Pour l’amour de Dieu, pour les centaines de milliers de martyrs, pour Ben M’hidi, Abane, Boudiaf, Krim, Lotfi, Zighout, Hassiba Ben Bouali, Petit Moh, l’émir Abdelkader, El Mokrani et tant d’autres, passez la main.
Pour tous ces jeunes que l’espoir a déserté et qui n’ont ni pu obtenir de visa ni pris une chaloupe pour s’exiler ou qui ont péri abandonnés par cette dernière trop vieille pour un tel périple, passez la main.
Pour tous les amoureux de la liberté qui croupissent dans des geôles inhumaines, passez la main.
Pour les entreprises petites ou grandes qui n’ont pas survécu à l’immobilisme tenace, insupportable de l’administration et qui ont fermé boutique, passez la main.
Pour tous ces pères de famille désemparés de ne pas pouvoir subvenir aux besoins primaires de leur famille après avoir perdu leur emploi en quête permanente d’un sachet de lait de pois chiche ou de loubia (haricots), passez la main.
Pour cette économie maintenue en jachère depuis un bout de temps déjà et que vos ministres successifs ont fini par achever, passez la main.
Pour tous ces enfants d’Algérie qui ne réalisent pas encore que l’école dans laquelle ils se rendent tous les matins en a juste l’apparence mais pas le fond, passez la main.

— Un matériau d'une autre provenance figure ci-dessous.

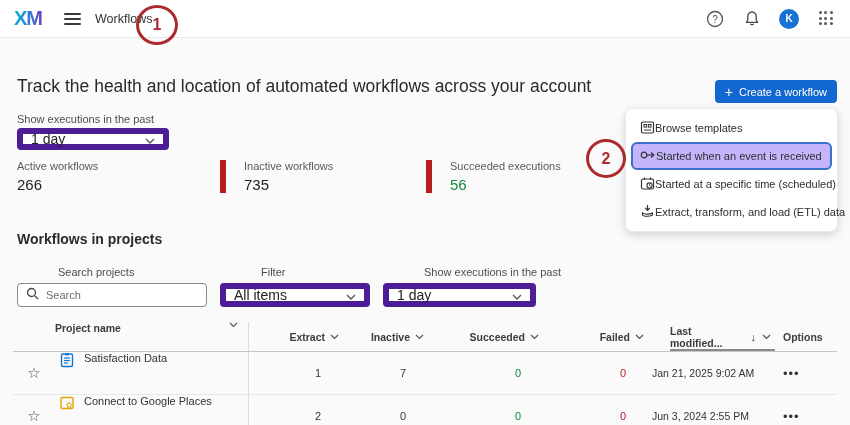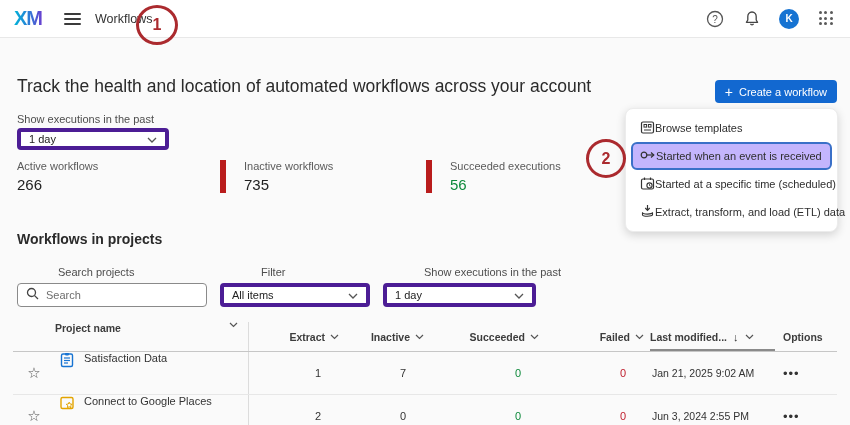--- a/index.html
+++ b/index.html
@@ -25,21 +25,21 @@
   .anno-1 { left:136px; top:5px; width:42px; height:40px; }
   .anno-2 { left:586px; top:139px; width:40px; height:39px; }
 
   
   .page-title { position:absolute; left:17px; top:76px; font-size:17.5px; font-weight:500; color:#2b2b2b; }
   .create-btn { position:absolute; right:13px; top:80px; height:23px; background:#1268d0; color:#fff; border:none; border-radius:4px; font-size:11px; font-family:inherit; display:flex; align-items:center; gap:6px; padding:0 10px; cursor:pointer; }
   .create-btn .plus { font-size:14px; font-weight:400; line-height:1; }
 
   .field-label { font-size:11px; color:#4d4d4d; }
   .exec-label { position:absolute; left:17px; top:113px; }
-  .select-box { background:#fff; border:4px solid #4c1d95; border-radius:4px; font-size:11px; color:#222; display:flex; align-items:center; justify-content:space-between; padding:0 8px; cursor:pointer; }
+  .select-box { background:#fff; border:6px solid #4c1d95; border-radius:4px; font-size:14px; color:#222; display:flex; align-items:center; justify-content:space-between; padding:0 8px; cursor:pointer; }
   .exec-select { position:absolute; left:17px; top:128px; width:152px; height:22px; }
   .chev { color:#555; }
 
   
   .stats { position:absolute; left:17px; top:160px; display:flex; }
   .stat { width:203px; }
   .stat + .stat { border-left:6px solid #b91c1c; padding-left:18px; width:206px; }
   .stat .s-label { font-size:11px; color:#5a5a5a; }
   .stat .s-value { font-size:15px; color:#222; margin-top:4px; }
   .stat .s-value.green { color:#0f8a3c; }
@@ -61,21 +61,21 @@
   .exec2-select { position:absolute; left:383px; top:283px; width:153px; height:24px; }
 
   
   .table { position:absolute; left:0; top:322px; width:850px; padding:0 13px; }
   .tr { display:grid; grid-template-columns:42px 194px 96px 85px 115px 105px 125px 1fr; align-items:center; }
   .thead { height:30px; border-bottom:1px solid #c6c6c6; font-size:10.5px; font-weight:bold; color:#3c3c3c; }
   .th { display:flex; align-items:center; gap:5px; height:100%; }
   .th.num { justify-content:flex-end; padding-right:6px; }
   .th-name { justify-content:space-between; padding-right:10px; }
   .col-name { border-right:1px solid #dcdcdc; height:100%; display:flex; align-items:flex-start; }
-  .th-mod { box-shadow:inset 0 -2px 0 #8a8a8a; gap:6px; padding-right:4px; }
+  .th-mod { box-shadow:inset 0 -2px 0 #8a8a8a; gap:6px; padding-right:4px;margin-left:20px; }
   .row { height:43px; border-bottom:1px solid #e7e7e7; font-size:11px; color:#333; }
   .cell-num { text-align:right; padding-right:24px; font-size:11px; }
   .cell-num.green { color:#0f8a3c; } .cell-num.red { color:#c0202f; }
   .cell-star { display:flex; justify-content:center; font-size:15px; color:#555; cursor:pointer; }
   .cell-name { display:flex; align-items:flex-start; gap:9px; height:100%; padding-left:4px; }
   .cell-date { font-size:10.5px; color:#333; padding-left:2px; }
   .cell-opts { text-align:left; padding-left:8px; font-size:13px; letter-spacing:1px; color:#333; cursor:pointer; }
   .sortchev svg { display:block; }
   .dl-arrow { font-size:11px; color:#333; }
 </style>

Il est temps Monsieur le Président de penser à sauvegarder la nation car elle appartient aux générations actuelles et futures, à la préserver pour tous ses enfants, comme par exemple cette belle petite de Tindouf à laquelle vous avez fait réciter une logorrhée géostratégique au lieu d’un poème de l’immense poète Nizar Kabbani ou de quel qu’autre poète bien de chez nous.
Oui c’est cela Monsieur le Président. Ce n’est pas vos intentions qui sont mauvaises. Vous êtes réputé pour être plein de bonne foi. On vous appelle même par une certaine affection Ammi. Mais c’est votre angle de vue est biaisé, votre vision de l’Algérie et votre approche des réalités sont erronées, Monsieur le Président. Ne dit-on pas l’enfer est pavé de bonnes intentions ?
Alors que votre mandat atteint sa phase terminale et que l’Algérie traverse une phase de stagnation quasi totale jamais égalée sur bien des plans (économique, diplomatique, politique etc) vous prétendez pouvoir y apporter quelque remède après toutes ces années d’inaction. Le temps imparti pour le changement semble dépassé pour ce mandat Monsieur le Président.
Pour ne citer qu’un exemple assez déroutant qui en a choqué plus d’un Monsieur le président : au plus fort du bombardement de Gaza, votre ministre des Affaires étrangères planche sur le partenariat algéro-britannique et mène les discussions avec des hommes d’affaires britanniques à l’ambassade d’Algérie à Londres ?!? Quel décalage avec les affaires du monde !
Vous posez la première pierre de tel projet. Vous relancez celui-là. Vous autorisez certaines importations après les avoir interdites, avec une insoutenable légèreté et sans explications plausibles ; sans fournir le comment ou le pourquoi de ces décisions. Vous agissez par à-coups sans vue d’ensemble.
Vous déclarez solennellement et publiquement avoir réglé le problème du foncier et être parvenu à faire adopter la loi par les deux chambres. Quelques jours après, vous ordonnez d’apporter des amendements à cette loi. Il est complexe de vous suivre dans vos palinodies Monsieur le Président.
Vous prenez telle ou telle mesure afin de remettre l’économie sur pied mais elles restent sans suite. Puis vous distribuez des dinars à telle corporation, wilaya ou secteur par un mécanisme propre à vous, indéchiffrable par le commun des mortels.
Après quatre années infructueuses aux commandes du pays, comment imaginer que la dernière soit plus productive ? Ou encore mieux, comment prendre le risque de postuler pour un autre mandat à blanc ?
C’est difficilement envisageable, imaginable monsieur le Président.
Pour l’amour de cette nation qui a tant donné à cette génération qu’est la vôtre, afin d’éviter de lui faire prendre des risques inutiles ou de la fourvoyer dans des chemins tortueux et sans issue, de contribuer à lui faire rattraper un peu du temps qu’elle a déjà trop perdu et enfin refuser de prendre des responsabilités un peu trop lourdes pour vos épaules, il serait plus judicieux et sage de passer la main Monsieur le Président. L’histoire vous le revaudra.